If anyone thinks that Brussels is to blame for this, then let's imagine the counterfactual.  What if Ukrainians actually just protested against their government and overthrew it, without the EU having offered a free trade agreement?  Does anyone really think Putin wouldn't have taken Crimea?  

Unfortunately, Farage's stance is shared not only by the Kremlin, but by the radical leftwing peace movement (Stop the War coalition's statement in favour of Russia should put paid any claims it has to being anti-war) and by libertarian isolationists like Ron Paul.

The borders of a peaceful country have been changed, by the intervention of another state, on trumped up claims of fascism threatening their people.

I am far from surprised that typically pro-communist, anti-capitalist, anti-liberal democratic so-called "peace" movement backs Russia.   It exposes it even more for what it is - a group of fifth columnist revolutionaries who think of peace only in terms of "don't fight against those opposing western capitalism".

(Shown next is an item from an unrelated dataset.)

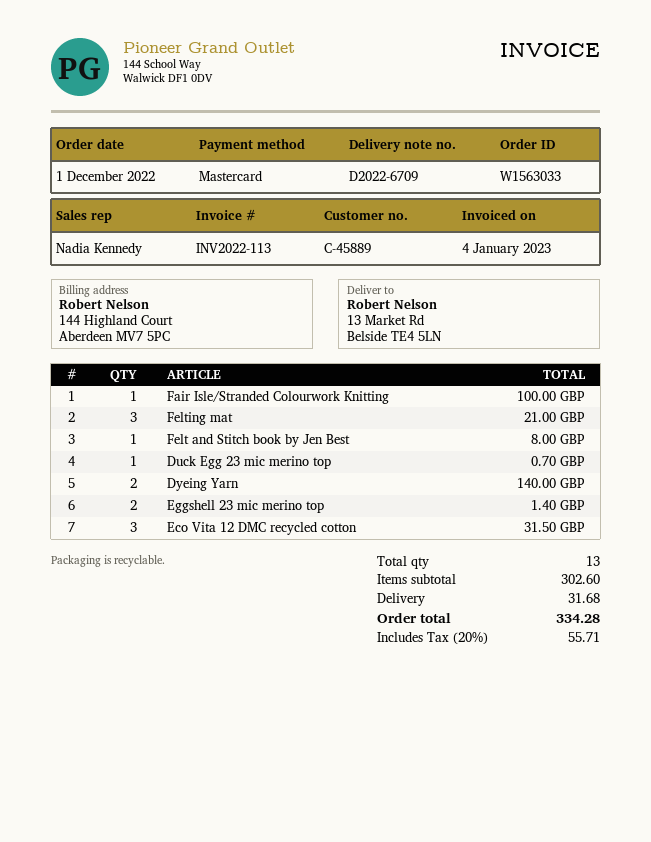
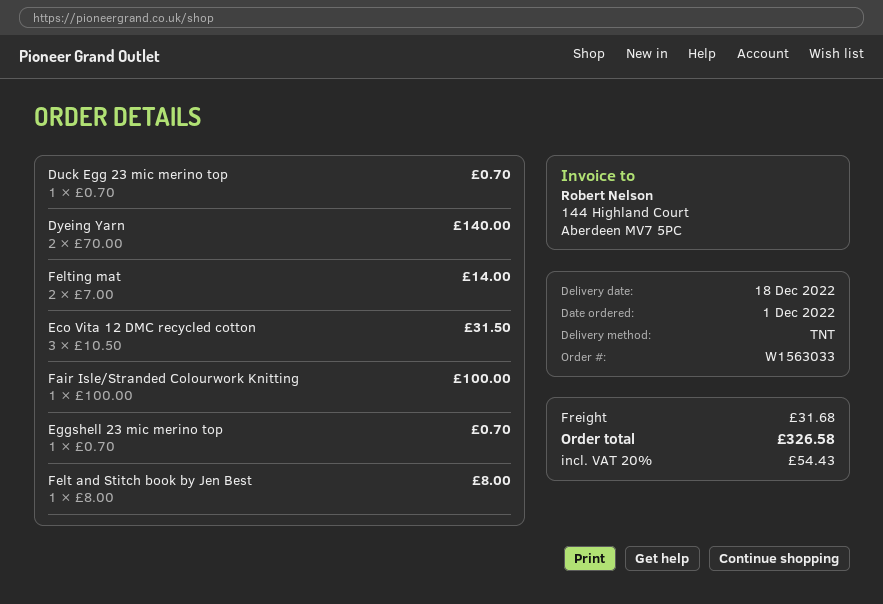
Felting mat: 3 for 21.00 -> 2 for 14.00
Eggshell 23 mic merino top: 2 for 1.40 -> 1 for 0.70
tax: 20% = 55.71 -> 20% = 54.43
total: 334.28 -> 326.58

Yet for UKIP to go down the ludicrous path of blaming the EU for events that are largely about relations between Ukraine and Russia is absurd. 

Farage and other spokepeople should stop appearing on RT and being puppets brought out by the Kremlin to serve its interests.  It doesn't serve British interests, nor the interests of anyone who genuinely believes in a smaller state and less government.  After all, if you think the EU is oppressive, wait until your country takes orders from the Kremlin.  That's something Ukrainians have known too well.  Holodomor and the purge of the Crimean Tartars are actions that you wont see discussed on RT, as they don't fit history.  Whereas exaggerating the size and the actions of fascist ultranationalists in Ukraine will be mentioned, a lot, as they do fit it.

Of course Western media are free to report on any of the above, RT is not.  

Farage has got enough brickbats to throw at the EU, without, in spite of all he claims now, siding with the bullshit machine that is Kremlin propaganda.

He's fallen victim to his greatest asset - the ability to think on your feet and not to parrot media trained catchphrases.  The problem being when your mouth runs away with your head, knowledge and understanding of complex events.